On Sat, Aug 29, 2015 at 2:12 PM, David van der Spoel <spoel at xray.bmc.uu.se>
wrote:

> On 29/08/15 10:19, Aishwary Shivgan wrote:
>
>> Hi gromacs users,
>>           Is there way to calculate viscosity from gromacs runs using
>> green
>> kubo formalism?
>>
>> Check g_energy.
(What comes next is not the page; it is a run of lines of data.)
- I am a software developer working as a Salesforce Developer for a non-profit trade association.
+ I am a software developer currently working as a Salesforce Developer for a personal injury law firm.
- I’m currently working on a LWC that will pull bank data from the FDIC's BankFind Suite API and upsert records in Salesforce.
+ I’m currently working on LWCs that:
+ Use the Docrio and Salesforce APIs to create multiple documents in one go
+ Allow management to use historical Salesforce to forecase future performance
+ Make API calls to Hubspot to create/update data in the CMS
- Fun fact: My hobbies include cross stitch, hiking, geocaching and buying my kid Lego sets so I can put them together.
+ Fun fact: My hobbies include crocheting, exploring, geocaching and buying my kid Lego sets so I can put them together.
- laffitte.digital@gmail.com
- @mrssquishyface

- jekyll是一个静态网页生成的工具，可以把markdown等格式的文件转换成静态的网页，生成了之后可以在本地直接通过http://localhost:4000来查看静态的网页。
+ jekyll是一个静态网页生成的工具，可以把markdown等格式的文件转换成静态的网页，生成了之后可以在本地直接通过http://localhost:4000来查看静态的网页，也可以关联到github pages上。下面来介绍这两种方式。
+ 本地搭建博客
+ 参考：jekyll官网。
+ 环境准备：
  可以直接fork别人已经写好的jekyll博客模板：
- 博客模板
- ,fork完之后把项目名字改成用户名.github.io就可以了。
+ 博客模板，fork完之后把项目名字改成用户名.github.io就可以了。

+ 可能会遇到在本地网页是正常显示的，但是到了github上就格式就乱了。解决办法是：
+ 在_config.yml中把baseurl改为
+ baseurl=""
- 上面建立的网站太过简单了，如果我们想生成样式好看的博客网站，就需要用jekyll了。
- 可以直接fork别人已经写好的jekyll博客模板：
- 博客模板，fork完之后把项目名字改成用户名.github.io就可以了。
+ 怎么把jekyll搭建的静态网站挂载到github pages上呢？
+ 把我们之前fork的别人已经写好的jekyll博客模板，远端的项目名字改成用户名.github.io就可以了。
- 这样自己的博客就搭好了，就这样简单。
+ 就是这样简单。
How accurate these are is hard to tell, but see e.g.
> Hess, J Chem Phys 116 (2002) 209-217.
>
> I am working on implementing more methods to compute viscosity.
>
> --
> David van der Spoel, Ph.D., Professor of Biology
> Dept. of Cell & Molec. Biol., Uppsala University.
> Box 596, 75124 Uppsala, Sweden. Phone:  +46184714205.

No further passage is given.